Rising prices make consumers around the world gloomy about the economy


Data: OECD; Graphic: Thomas Oide/Axios

Americans aren’t the only ones unhappy with the way things are going. Global consumer sentiment hasn’t been this bad since 2009, when the world was mired in a historic recession.

Why is this important: Rising prices are putting pressure on household budgets and reducing consumer confidence in many countries, a sign that households may be tightening their belts and spending will dry up.

  • “The Fall of Feelings [is] being pushed by rising inflation; an associated rise in interest rates; and a loss of confidence around the economic outlook, both here and abroad,” said Bill Evans, an economist at Westpac, an Australian bank that conducts a survey of consumer sentiment in the country, this week.

How it works: To get an idea of ​​how the world’s consumers are feeling, look at the Organization for Economic Co-operation and Development’s Consumer Confidence Index, which includes surveys of households around the world on financial situations. expected, ability to save, general economy and labor. market.

  • The index has been below 100 for eight months, a level that signals pessimism about future economic developments.

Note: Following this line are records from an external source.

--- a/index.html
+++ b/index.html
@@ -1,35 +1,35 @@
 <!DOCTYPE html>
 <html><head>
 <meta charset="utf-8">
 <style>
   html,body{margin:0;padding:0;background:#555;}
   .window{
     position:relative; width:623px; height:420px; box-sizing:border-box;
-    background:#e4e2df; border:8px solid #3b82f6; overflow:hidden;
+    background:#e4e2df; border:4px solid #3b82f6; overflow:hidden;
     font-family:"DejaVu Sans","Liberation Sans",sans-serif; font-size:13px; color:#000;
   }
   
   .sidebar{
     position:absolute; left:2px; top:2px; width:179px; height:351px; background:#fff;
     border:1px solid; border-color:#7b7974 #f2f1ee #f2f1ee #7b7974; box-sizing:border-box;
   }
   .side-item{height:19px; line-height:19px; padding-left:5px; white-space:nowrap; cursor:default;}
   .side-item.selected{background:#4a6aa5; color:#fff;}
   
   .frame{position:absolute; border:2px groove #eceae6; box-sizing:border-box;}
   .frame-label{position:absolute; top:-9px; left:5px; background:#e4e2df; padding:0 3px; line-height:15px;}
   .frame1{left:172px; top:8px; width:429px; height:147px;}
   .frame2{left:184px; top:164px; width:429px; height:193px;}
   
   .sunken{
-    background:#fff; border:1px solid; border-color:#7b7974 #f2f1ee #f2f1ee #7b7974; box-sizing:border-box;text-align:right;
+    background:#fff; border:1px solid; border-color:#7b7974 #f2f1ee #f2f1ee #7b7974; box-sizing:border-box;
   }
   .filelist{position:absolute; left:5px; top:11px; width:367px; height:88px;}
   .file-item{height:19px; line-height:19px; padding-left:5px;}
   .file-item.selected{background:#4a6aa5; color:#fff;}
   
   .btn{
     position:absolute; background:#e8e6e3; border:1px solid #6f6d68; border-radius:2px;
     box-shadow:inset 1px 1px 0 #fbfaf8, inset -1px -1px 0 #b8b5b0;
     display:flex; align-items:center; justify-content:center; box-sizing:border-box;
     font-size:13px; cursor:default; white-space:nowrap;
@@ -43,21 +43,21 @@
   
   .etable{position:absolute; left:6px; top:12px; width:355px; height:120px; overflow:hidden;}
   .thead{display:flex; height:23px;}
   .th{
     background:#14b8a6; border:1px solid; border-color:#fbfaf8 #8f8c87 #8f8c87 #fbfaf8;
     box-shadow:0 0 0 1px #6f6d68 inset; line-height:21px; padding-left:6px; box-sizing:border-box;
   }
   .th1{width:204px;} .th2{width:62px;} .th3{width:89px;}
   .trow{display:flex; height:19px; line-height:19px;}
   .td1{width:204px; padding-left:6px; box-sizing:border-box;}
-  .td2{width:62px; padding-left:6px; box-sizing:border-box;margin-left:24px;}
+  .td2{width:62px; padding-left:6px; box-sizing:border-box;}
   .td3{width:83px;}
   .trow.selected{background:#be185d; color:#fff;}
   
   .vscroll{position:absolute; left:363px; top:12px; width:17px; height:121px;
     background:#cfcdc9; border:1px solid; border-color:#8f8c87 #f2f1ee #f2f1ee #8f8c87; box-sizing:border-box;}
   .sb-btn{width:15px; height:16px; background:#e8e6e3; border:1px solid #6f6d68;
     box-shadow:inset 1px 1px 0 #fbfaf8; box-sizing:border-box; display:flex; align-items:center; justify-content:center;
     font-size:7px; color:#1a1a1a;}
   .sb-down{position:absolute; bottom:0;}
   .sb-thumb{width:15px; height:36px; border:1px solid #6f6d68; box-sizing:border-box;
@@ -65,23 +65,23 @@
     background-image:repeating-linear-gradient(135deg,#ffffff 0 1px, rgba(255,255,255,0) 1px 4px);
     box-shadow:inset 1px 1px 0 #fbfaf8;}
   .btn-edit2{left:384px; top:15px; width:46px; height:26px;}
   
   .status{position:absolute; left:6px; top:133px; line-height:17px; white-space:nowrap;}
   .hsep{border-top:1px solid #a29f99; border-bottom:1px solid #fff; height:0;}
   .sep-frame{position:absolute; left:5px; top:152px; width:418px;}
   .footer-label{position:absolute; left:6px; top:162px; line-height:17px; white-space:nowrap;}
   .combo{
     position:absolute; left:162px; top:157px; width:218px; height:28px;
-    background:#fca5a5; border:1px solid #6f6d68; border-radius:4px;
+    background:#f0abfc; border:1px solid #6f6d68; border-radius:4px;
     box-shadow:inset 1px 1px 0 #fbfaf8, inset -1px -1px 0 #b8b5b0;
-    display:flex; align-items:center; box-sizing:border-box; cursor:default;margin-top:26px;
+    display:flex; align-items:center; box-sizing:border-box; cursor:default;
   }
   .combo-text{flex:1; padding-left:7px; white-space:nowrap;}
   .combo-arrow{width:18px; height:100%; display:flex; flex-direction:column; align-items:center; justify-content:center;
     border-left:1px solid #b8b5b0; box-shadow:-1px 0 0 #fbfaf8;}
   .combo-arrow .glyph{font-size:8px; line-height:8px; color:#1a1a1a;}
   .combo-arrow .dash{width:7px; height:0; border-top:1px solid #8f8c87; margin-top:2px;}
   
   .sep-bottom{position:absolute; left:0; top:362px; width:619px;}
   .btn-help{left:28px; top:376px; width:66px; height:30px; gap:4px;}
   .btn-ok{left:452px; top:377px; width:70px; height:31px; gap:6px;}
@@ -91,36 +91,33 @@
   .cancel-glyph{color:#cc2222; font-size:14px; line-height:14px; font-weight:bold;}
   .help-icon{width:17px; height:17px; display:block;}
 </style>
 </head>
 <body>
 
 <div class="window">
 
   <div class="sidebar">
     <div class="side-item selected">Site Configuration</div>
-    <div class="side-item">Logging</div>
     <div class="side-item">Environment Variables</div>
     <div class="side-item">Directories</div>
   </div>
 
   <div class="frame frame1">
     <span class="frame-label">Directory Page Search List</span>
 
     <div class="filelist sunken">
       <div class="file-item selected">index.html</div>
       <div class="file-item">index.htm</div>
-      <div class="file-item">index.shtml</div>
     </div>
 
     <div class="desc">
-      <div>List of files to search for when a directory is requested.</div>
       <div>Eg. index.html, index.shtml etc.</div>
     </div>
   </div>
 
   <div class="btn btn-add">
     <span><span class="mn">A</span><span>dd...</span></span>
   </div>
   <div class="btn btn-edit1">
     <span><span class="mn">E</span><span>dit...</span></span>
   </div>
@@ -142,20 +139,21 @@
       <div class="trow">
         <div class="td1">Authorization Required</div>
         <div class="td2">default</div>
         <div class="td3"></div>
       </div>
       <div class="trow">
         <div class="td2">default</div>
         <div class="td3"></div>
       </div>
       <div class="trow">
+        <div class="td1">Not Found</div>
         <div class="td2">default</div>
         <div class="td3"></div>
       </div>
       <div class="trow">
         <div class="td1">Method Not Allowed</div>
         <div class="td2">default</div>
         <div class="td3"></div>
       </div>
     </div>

This could translate into lower consumption and higher savings for households, according to the OECD.
  • Only two of the 38 OECD countries exceed this threshold on an individual basis: Hungary and Korea. At this time last year, all but nine were.

The backdrop: There has been a steady drumbeat of gloomy economic forecasts for the global economy, although projections from organizations like the OECD and the World Bank see few nations (if any) actually falling into recession.

But the risks increase: Since Russia invaded Ukraine, oil and gas prices have skyrocketed and rising commodity prices have pushed global food prices to historic highs. Major central banks are racing to contain inflation and borrowing costs are rising on top of exorbitant costs, squeezing consumers in real time.

  • “Lower consumer confidence will translate into lower spending, although we don’t expect to see a slump in consumer spending in the same direction that we’ve seen in consumer confidence measures, which always tend to be more exaggerated than actual consumption,” Cailin Birch, global economist at The Economist Intelligence Unit, tells Axios.

The bottom line: “Globally, inflation is now the top concern for consumers,” says Nicolas Boyon, senior vice president at Ipsos, which tracks consumer sentiment in nearly two dozen countries. “As prices rise, consumers are increasingly concerned about their future financial situation.”

  • One outlier is Saudi Arabia, according to Ipsos, where “the remarkably high level of consumer optimism is consistent with numerous reports that higher oil prices have boosted its economy,” Boyon said.